Esclavitud y racismo forman parte de la historia universal de la infamia y el supremacismo blanco que eclosiona a través de crímenes como los de Minneapolis sigue amparado por un sistema que tiene a un personaje como Trump como anticipo de su decadencia. Las propuestas de la extrema derecha de desplegar al ejercito frente a las protestas, como en el Brasil de Bolsonaro, advierten sobre el extremismo que se enmascara como «ley y orden». Que personajes tan disparatados hayan sido elegidos con el voto popular es una seria advertencia sobre el deterioro de las democracias, orientadas hacia modelos populistas autoritarios. No es un consuelo que las alternativas de Putin o Modi o la que encabeza Xi sean perspectivas todavía peores.

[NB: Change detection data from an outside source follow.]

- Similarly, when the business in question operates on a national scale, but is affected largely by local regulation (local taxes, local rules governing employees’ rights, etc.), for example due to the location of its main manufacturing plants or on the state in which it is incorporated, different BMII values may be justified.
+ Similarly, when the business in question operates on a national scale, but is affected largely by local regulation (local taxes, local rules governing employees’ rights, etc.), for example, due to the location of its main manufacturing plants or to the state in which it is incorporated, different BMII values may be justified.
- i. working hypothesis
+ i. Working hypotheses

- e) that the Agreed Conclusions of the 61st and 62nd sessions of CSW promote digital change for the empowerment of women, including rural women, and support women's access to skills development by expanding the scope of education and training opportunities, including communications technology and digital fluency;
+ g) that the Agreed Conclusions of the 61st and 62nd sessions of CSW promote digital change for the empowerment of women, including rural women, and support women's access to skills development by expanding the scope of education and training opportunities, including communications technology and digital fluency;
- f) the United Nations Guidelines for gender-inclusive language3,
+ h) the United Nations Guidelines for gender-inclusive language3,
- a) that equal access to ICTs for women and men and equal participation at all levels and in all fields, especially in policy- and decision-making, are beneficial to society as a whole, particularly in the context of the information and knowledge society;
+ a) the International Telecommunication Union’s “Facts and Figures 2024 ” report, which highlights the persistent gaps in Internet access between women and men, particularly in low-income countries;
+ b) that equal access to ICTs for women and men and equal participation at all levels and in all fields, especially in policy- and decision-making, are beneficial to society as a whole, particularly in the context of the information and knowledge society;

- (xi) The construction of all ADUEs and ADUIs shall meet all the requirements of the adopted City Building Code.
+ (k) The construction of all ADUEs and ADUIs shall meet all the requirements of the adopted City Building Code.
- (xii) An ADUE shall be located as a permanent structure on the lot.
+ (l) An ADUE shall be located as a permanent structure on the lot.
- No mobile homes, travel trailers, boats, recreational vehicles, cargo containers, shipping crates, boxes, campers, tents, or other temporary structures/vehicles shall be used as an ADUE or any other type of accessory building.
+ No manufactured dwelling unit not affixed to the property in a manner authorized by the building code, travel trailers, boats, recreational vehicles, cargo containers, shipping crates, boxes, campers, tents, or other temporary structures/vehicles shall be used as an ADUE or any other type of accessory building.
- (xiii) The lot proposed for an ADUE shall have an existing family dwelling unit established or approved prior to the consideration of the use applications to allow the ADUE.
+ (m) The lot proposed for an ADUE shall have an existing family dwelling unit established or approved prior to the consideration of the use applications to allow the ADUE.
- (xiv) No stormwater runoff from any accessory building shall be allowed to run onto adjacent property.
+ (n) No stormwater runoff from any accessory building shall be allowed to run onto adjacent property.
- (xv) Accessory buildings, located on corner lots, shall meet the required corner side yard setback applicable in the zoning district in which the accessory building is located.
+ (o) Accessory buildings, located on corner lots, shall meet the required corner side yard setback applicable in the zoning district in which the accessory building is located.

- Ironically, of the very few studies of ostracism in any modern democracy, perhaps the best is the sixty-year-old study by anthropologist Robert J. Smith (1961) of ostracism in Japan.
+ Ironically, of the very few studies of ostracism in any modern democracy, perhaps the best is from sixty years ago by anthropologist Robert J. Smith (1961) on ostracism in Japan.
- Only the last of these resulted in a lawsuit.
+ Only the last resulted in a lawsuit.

Entre los políticos más representativos de la violencia generada por el imperialismo contemporáneo tal vez sea Henry Kissinger el mayor criminal de estado vivo. Sus políticas represivas como secretario de Estado americano para Chile o Vietnam, Sudamérica e Indonesia son un ejemplo de cómo la ideología capitalista también se puede asociar, en nombre de la libertad y la democracia, con la desposesión, la persecución, o el asesinato de masas. Kissinger, quien de profesor universitario pasó a ser un político que recurría a arrojar napalm y quemar vivos a miles de vietnamitas; a impulsar, como en Chile, golpes militares; o a dar el visto bueno a invasiones y masacres, como las de Timor Oriental o el Sahara Occidental, también representa la turbia connivencia de la academia con la criminalidad política. Esa vocación criminal enmascarada como realpolitik incluso fue galardonada con el premio Nobel de la paz en una suerte de apología del sarcasmo institucional. La banalidad con la que se interpreta el crimen político asociado a semejante curriculum ha permitido que Kissinger haya disfrutado durante su largo retiro de una completa impunidad. Morirá en Manhattan, sin ser inculpado, rodeado de un halo de admiración política y académica que le ha procurado enormes beneficios mediante millonarios pagos por conferencias. Una retribución habitual que suele acompañar en diferido a otros criminales de Estado.